§ What is expected
Repeat the data below exactly, dropping any pictures it holds.

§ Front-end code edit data

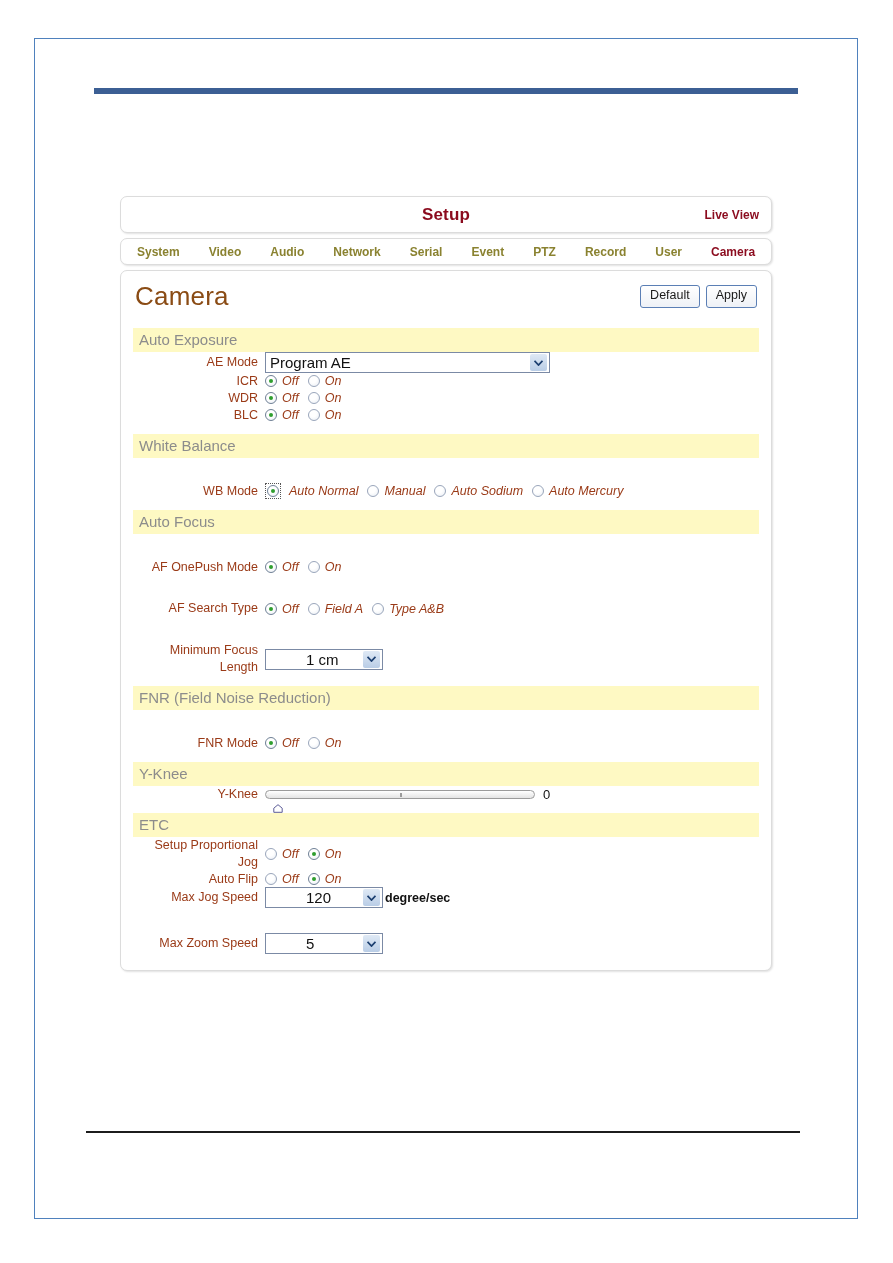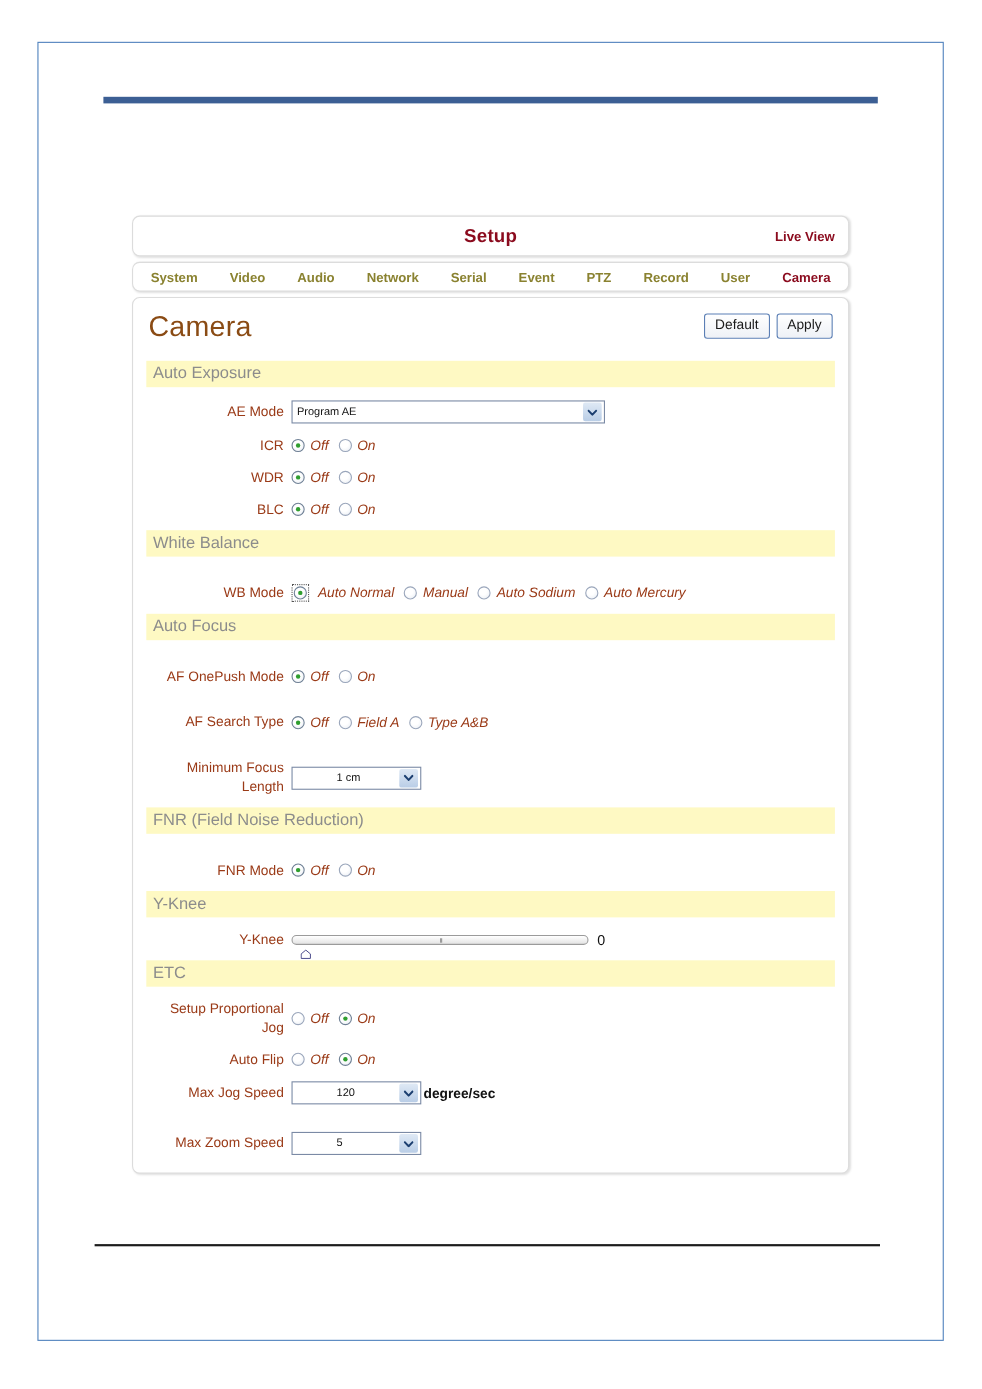--- a/index.html
+++ b/index.html
@@ -178,7 +178,6 @@
   .row {
     display: flex;
     align-items: center;
-    margin-top: 12px;
     position: relative;
     z-index: 12;
   }

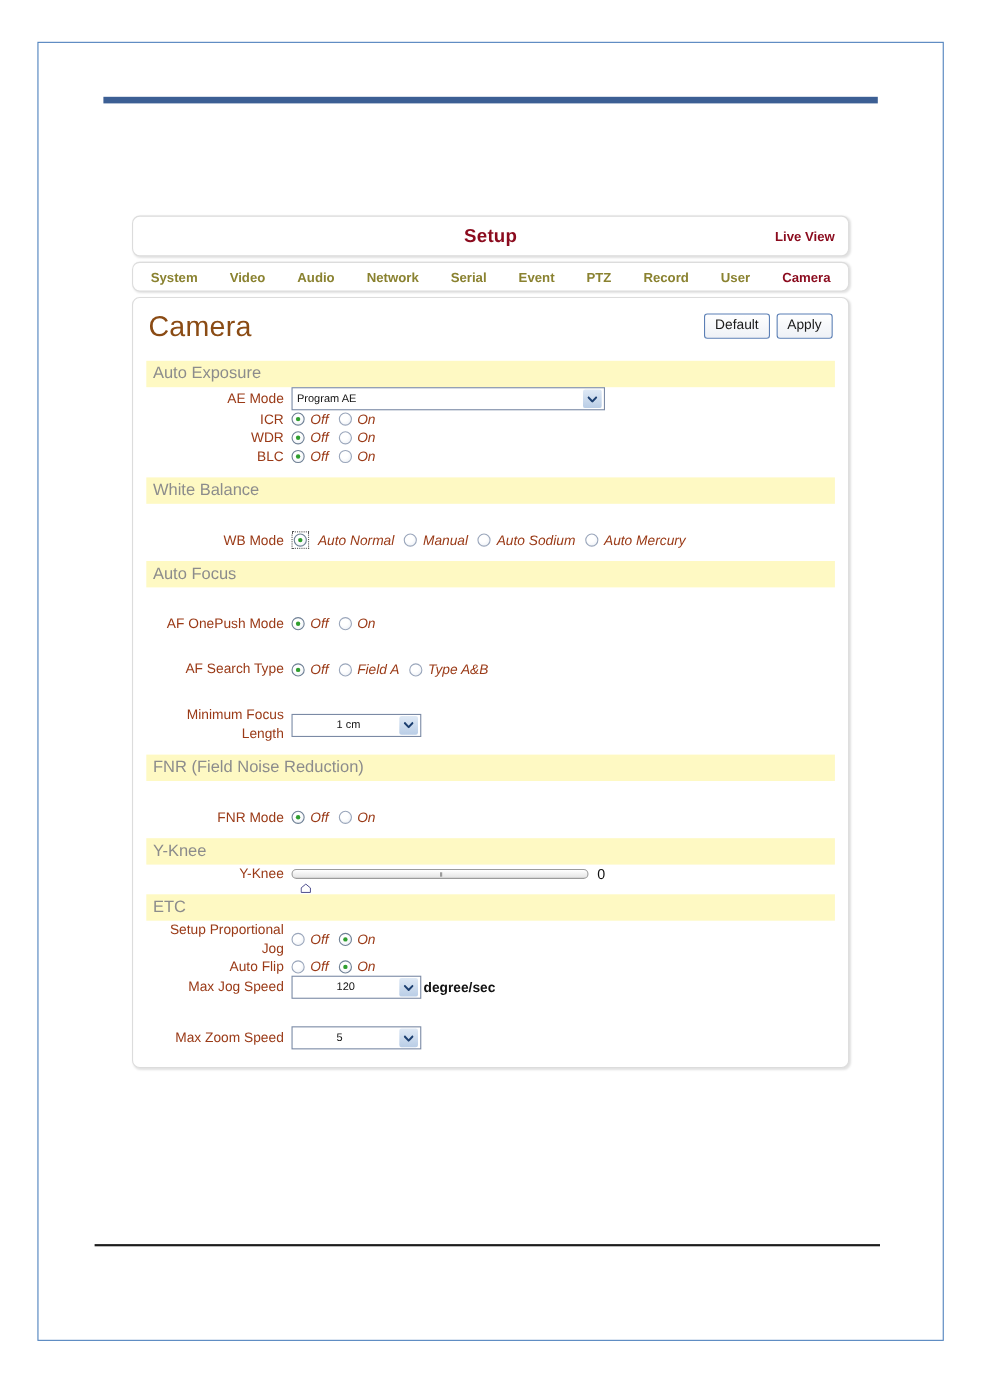--- a/index.html
+++ b/index.html
@@ -247,7 +247,7 @@
     cursor: pointer;
   }
   .sel .sel-val {
-    font-size: 10px;
+    font-size: 15px;
     color: #111;
     padding: 0 4px;
     flex: 1 1 auto;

§ Problem solution
--- a/index.html
+++ b/index.html
@@ -178,7 +178,6 @@
   .row {
     display: flex;
     align-items: center;
-    margin-top: 12px;
     position: relative;
     z-index: 12;
   }

--- a/index.html
+++ b/index.html
@@ -247,7 +247,7 @@
     cursor: pointer;
   }
   .sel .sel-val {
-    font-size: 10px;
+    font-size: 15px;
     color: #111;
     padding: 0 4px;
     flex: 1 1 auto;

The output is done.